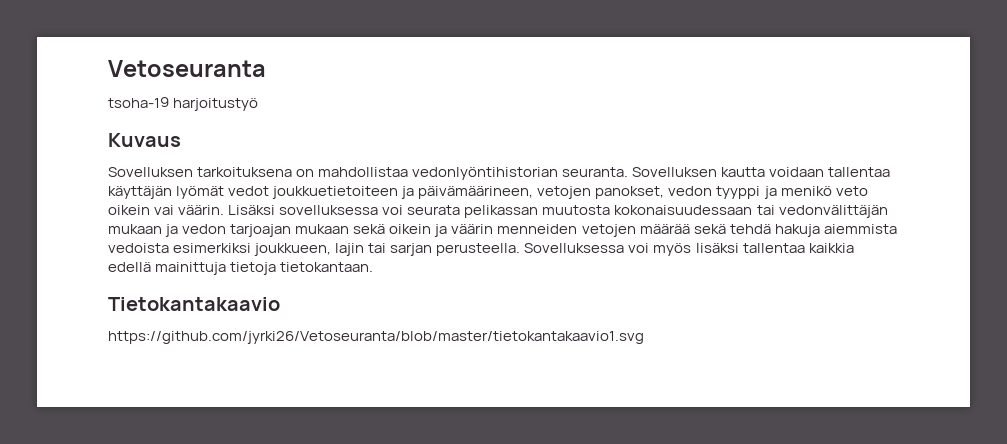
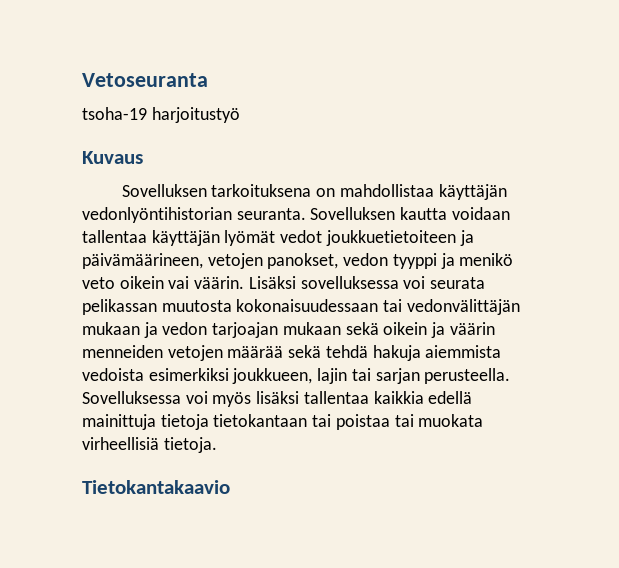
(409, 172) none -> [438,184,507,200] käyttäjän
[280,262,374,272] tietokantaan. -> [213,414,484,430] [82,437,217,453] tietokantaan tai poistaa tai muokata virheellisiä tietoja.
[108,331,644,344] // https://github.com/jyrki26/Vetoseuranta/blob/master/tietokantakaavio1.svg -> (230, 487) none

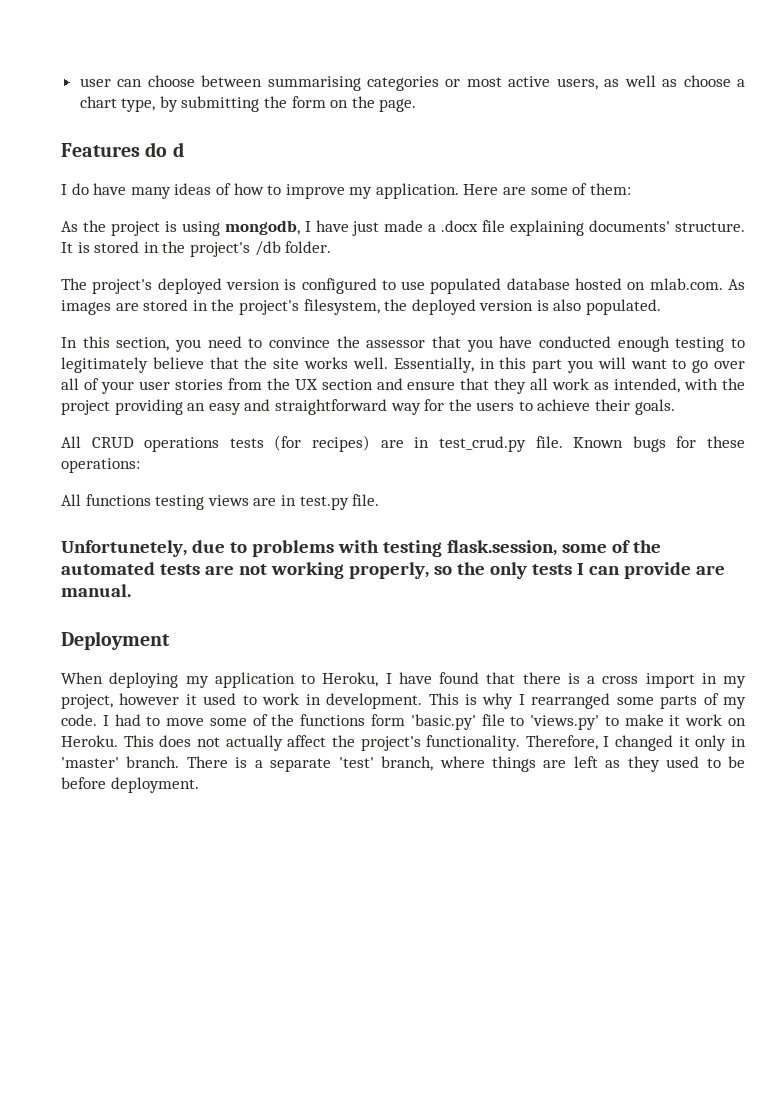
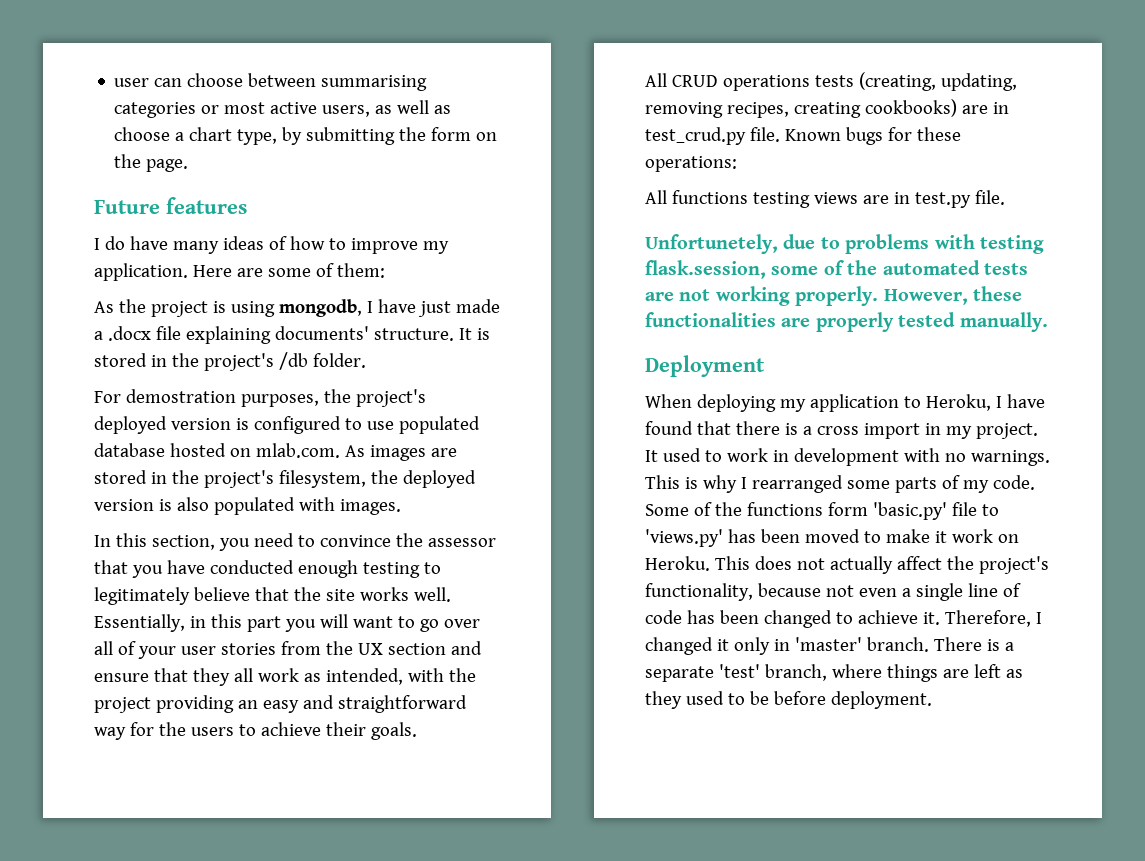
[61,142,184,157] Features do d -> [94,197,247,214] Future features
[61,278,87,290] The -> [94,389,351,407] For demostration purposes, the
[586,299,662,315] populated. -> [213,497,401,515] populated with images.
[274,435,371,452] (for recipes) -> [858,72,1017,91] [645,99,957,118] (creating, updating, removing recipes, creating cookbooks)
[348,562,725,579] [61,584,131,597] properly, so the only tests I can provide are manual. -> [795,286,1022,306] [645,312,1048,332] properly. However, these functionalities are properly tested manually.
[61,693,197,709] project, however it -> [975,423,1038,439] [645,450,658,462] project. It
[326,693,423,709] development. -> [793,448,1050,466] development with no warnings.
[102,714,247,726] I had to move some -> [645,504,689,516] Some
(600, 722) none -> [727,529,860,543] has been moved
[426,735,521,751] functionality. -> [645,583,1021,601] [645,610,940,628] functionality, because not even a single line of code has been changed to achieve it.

....

§ **EXERCISE BRIEF**
Up to and including the line with "[274,435,371,452] (for recipes)", copy the data above from its first line. Skip pictures.

§ **RESULT**
(409, 172) none -> [438,184,507,200] käyttäjän
[280,262,374,272] tietokantaan. -> [213,414,484,430] [82,437,217,453] tietokantaan tai poistaa tai muokata virheellisiä tietoja.
[108,331,644,344] // https://github.com/jyrki26/Vetoseuranta/blob/master/tietokantakaavio1.svg -> (230, 487) none

[61,142,184,157] Features do d -> [94,197,247,214] Future features
[61,278,87,290] The -> [94,389,351,407] For demostration purposes, the
[586,299,662,315] populated. -> [213,497,401,515] populated with images.
[274,435,371,452] (for recipes) -> [858,72,1017,91] [645,99,957,118] (creating, updating, removing recipes, creating cookbooks)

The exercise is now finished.